NE Dispatch: Assam to Get New Highway; Dalai Lama Has an Emotional Reunion

A roundup of news this week from the Northeast.

A roundup of news this week from the Northeast.

Nitin Gadkari at a meeting in Assam. Credit: Twitter

Nitin Gadkari at a meeting in Assam. Credit: Twitter

Assam: First-of-its-kind express highway soon

An estimated Rs 40,000 crores will be spent to develop an express highway in Assam.
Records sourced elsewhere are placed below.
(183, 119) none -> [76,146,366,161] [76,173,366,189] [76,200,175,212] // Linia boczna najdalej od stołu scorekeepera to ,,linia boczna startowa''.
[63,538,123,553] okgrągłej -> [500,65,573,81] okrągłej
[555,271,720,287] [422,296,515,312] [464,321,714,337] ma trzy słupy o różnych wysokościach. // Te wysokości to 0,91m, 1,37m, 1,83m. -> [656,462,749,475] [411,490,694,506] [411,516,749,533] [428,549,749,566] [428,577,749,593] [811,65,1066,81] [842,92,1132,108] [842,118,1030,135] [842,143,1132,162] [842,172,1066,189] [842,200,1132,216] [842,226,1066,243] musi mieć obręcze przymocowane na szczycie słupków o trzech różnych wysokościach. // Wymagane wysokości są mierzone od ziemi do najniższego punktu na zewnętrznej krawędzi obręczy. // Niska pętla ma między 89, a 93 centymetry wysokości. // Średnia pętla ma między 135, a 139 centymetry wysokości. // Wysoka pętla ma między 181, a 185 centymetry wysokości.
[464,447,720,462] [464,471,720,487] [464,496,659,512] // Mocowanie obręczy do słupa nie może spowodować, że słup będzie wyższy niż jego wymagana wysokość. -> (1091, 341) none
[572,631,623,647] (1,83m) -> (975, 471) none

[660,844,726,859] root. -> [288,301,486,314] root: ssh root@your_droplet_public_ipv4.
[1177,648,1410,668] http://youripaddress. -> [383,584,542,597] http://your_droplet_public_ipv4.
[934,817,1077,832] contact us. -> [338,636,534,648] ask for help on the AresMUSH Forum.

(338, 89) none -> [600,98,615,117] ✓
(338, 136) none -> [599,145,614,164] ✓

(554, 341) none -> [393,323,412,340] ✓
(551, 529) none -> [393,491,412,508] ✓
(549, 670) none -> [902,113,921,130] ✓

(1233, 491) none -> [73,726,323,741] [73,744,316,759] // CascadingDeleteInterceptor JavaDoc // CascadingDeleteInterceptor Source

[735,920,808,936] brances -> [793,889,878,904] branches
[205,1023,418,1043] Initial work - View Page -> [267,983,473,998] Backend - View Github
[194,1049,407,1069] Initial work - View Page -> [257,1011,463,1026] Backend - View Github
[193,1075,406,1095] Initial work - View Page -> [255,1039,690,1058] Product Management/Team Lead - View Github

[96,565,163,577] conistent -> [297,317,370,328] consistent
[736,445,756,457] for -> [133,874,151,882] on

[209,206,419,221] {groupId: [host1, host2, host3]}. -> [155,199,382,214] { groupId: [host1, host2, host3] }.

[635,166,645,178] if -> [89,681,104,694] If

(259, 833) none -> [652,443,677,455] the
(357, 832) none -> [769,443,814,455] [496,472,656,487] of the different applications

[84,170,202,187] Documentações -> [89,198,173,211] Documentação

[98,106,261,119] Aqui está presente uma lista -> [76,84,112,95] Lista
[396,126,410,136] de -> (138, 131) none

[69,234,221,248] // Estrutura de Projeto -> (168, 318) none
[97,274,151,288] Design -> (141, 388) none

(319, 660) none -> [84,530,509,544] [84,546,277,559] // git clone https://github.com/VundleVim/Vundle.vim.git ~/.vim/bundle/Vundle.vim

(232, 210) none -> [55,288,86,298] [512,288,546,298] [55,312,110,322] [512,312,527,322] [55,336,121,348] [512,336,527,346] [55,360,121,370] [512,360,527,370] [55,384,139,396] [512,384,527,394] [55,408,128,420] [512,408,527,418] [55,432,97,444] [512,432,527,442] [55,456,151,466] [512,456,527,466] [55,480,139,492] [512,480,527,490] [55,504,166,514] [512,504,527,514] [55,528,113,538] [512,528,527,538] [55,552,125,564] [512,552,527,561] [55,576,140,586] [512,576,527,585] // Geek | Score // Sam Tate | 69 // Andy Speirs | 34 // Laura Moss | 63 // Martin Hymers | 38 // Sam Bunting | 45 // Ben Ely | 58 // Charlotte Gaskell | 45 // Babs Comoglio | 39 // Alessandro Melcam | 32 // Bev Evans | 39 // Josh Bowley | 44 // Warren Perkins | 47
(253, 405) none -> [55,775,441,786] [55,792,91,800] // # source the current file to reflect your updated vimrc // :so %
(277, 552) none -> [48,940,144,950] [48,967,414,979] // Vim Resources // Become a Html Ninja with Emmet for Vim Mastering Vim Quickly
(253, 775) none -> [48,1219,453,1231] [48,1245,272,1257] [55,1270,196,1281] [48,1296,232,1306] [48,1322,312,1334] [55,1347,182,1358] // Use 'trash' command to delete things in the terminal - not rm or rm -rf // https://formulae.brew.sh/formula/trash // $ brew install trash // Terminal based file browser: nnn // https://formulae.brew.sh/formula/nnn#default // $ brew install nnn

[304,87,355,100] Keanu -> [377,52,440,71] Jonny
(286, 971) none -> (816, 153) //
The highway will be the first of its kind in the Northeast, union road transport and highways minister Nitin Gadkari said on April 4.

Without giving any deadline for the completion of the project, Gadkari, speaking at the closing ceremony of the Assam government’s multi-crore Namami Brahmaputra festival, said the 1,300 km-long highway will be built along the banks of the Brahmaputra.

Asking state chief minister Sarbananda Sonowal, who was also at the event, to begin the process of acquiring land for the project, Gadkari reportedly said the highway will be axis-controlled and vehicles will be able to move at very high speeds.

Gadkari said, “The sand and the soil that would come from dredging the river will be used to lay the road”.

Earlier in the day, in a meeting presided over by Gadkari, a tripartite agreement was signed between the state government, the National Highways Authority of India and the Inland Waterways of India to dredge the riverbed of the Brahmaputra from Sadia in upper Assam near Arunachal Pradesh to Dhubri in western Assam in order to increase the number of navigational channels to the Chittagong port in Bangladesh.

In January, Sonowal launched a survey for the proposed highway and credited the concept to Gadkari. He then added that the length of the highway will be 890 km spreading “from Sadiya in the east to Dhubri in the west, which in turn would help arrest river-bank erosion.”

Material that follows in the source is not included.